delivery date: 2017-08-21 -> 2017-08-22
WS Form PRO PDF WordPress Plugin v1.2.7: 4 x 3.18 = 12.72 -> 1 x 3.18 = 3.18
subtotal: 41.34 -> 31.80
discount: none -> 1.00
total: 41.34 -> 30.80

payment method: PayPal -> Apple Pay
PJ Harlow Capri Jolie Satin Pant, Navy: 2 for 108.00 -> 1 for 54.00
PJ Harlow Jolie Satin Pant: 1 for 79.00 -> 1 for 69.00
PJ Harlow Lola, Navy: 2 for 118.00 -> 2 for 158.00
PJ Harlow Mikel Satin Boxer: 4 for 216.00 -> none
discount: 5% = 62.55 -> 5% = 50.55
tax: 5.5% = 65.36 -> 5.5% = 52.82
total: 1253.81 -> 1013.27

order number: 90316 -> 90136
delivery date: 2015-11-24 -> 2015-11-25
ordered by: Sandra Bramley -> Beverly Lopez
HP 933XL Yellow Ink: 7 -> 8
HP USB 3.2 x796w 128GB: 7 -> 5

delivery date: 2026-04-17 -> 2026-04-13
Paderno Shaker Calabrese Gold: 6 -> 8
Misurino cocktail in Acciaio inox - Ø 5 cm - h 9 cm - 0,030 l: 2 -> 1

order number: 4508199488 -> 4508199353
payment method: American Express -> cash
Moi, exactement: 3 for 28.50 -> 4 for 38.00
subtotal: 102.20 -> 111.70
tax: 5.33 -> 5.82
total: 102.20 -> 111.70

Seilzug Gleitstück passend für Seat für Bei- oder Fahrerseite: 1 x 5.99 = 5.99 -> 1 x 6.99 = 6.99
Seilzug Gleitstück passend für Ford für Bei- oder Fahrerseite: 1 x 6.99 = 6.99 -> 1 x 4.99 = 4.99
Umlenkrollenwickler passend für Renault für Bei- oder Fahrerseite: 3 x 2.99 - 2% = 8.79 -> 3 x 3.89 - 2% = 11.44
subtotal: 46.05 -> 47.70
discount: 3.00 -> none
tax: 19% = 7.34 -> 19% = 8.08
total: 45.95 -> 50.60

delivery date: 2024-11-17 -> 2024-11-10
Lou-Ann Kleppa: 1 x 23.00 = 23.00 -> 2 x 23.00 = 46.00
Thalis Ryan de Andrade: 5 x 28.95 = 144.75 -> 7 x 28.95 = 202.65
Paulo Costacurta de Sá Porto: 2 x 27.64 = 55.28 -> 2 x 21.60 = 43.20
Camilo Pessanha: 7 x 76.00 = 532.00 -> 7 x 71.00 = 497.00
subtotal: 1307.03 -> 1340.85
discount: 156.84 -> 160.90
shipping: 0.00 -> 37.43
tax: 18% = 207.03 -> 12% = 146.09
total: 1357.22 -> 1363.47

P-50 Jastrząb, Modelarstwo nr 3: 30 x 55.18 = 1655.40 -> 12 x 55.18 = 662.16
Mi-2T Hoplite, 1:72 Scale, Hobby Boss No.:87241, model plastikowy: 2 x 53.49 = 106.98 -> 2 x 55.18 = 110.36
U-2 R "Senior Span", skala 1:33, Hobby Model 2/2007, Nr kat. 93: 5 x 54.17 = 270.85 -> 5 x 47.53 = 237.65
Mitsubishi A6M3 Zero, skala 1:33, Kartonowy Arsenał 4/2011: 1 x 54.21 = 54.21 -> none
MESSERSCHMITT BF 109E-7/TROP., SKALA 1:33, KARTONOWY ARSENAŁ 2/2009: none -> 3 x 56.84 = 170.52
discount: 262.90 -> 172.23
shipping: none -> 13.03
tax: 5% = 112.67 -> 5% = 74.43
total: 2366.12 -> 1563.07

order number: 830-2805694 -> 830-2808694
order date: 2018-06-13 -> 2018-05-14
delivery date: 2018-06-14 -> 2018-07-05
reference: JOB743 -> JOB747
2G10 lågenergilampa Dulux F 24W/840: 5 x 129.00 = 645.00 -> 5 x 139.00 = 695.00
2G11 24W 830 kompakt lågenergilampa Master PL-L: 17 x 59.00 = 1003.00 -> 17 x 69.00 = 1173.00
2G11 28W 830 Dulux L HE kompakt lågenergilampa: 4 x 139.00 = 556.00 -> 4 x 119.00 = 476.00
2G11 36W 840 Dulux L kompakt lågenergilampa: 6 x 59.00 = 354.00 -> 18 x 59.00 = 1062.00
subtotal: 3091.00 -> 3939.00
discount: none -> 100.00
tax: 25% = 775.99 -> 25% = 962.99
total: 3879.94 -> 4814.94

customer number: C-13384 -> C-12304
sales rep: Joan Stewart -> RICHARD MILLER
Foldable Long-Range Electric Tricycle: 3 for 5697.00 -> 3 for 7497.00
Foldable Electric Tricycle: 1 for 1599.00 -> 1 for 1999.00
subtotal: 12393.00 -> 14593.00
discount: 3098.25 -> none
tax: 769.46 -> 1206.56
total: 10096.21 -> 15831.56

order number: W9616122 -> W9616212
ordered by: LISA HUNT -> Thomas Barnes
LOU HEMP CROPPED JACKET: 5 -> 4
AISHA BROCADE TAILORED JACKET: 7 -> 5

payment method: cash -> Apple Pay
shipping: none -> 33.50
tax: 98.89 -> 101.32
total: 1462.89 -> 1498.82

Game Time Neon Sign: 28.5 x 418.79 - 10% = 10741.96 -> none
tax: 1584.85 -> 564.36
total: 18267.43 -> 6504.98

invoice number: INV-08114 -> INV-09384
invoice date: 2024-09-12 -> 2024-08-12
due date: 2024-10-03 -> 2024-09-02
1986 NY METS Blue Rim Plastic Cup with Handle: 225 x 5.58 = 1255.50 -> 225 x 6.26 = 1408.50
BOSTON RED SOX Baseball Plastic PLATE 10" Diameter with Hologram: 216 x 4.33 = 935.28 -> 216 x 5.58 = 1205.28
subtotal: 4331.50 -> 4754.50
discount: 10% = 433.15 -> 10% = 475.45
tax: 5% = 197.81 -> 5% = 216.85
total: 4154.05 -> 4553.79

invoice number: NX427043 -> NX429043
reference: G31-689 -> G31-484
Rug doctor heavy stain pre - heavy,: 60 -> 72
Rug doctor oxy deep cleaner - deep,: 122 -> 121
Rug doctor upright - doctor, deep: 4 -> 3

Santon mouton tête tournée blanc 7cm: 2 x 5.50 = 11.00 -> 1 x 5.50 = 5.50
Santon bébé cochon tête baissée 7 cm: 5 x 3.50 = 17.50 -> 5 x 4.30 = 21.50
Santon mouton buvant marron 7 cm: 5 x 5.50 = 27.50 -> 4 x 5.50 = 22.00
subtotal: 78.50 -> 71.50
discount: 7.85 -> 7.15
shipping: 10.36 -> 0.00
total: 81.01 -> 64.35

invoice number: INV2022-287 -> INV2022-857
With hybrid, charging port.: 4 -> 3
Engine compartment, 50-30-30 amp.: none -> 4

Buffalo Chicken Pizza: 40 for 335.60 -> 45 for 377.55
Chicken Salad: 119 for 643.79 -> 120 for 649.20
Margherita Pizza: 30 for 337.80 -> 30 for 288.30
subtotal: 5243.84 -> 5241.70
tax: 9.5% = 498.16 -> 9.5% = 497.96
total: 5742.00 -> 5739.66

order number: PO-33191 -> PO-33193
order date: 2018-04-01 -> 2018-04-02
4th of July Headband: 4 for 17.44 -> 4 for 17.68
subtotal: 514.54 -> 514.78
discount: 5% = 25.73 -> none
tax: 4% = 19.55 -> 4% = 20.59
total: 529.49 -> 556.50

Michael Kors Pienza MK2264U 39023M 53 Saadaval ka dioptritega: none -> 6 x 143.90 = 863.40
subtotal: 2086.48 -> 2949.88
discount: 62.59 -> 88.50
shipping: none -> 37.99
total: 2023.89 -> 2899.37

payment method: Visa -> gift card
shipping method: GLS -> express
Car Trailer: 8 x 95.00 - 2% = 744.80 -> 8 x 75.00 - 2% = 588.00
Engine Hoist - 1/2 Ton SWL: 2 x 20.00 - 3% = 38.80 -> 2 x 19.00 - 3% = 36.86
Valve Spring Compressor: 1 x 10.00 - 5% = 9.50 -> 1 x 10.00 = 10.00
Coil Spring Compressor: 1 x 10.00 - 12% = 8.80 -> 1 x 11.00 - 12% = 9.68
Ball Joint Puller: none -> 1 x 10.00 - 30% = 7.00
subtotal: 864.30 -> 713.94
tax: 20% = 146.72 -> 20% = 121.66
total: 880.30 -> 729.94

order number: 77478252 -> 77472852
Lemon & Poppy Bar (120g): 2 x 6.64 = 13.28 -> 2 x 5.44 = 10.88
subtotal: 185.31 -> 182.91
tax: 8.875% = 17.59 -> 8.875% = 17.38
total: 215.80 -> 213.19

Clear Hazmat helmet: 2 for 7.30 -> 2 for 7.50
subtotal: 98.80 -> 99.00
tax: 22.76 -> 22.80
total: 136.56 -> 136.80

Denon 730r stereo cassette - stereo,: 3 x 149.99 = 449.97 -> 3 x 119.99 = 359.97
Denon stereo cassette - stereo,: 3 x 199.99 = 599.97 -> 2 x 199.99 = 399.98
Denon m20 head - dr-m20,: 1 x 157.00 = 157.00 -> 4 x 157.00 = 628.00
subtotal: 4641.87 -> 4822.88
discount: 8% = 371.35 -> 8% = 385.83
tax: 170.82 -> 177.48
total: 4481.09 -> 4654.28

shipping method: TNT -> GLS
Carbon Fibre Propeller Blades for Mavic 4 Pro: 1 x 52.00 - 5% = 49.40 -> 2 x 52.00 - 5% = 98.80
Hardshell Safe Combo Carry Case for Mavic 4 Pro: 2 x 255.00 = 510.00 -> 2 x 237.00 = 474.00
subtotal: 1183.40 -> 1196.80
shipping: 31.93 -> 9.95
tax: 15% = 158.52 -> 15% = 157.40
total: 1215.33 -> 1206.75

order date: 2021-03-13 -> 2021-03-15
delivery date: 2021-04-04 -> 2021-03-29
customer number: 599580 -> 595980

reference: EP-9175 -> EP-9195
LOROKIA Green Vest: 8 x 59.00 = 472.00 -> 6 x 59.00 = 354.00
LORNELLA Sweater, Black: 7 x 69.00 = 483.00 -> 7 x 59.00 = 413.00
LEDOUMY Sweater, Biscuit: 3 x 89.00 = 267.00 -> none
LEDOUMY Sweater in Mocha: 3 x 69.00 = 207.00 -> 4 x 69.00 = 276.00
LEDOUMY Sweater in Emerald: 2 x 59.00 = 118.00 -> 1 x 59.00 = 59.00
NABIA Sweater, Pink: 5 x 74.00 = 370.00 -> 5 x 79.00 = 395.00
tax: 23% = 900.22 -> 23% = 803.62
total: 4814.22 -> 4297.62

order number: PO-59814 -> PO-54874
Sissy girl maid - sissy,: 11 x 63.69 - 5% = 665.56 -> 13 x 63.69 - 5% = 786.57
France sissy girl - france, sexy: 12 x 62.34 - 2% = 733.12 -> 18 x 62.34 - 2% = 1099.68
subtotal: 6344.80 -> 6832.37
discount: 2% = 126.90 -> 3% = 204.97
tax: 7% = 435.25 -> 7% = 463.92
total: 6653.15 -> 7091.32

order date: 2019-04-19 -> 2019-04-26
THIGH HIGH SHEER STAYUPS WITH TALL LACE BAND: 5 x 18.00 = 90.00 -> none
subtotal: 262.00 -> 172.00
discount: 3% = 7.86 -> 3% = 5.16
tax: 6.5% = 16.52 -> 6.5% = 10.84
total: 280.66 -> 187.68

++++

Based on the material above, how many lines contain the string "Mavic"? State the number alone.

**Final answer**: 2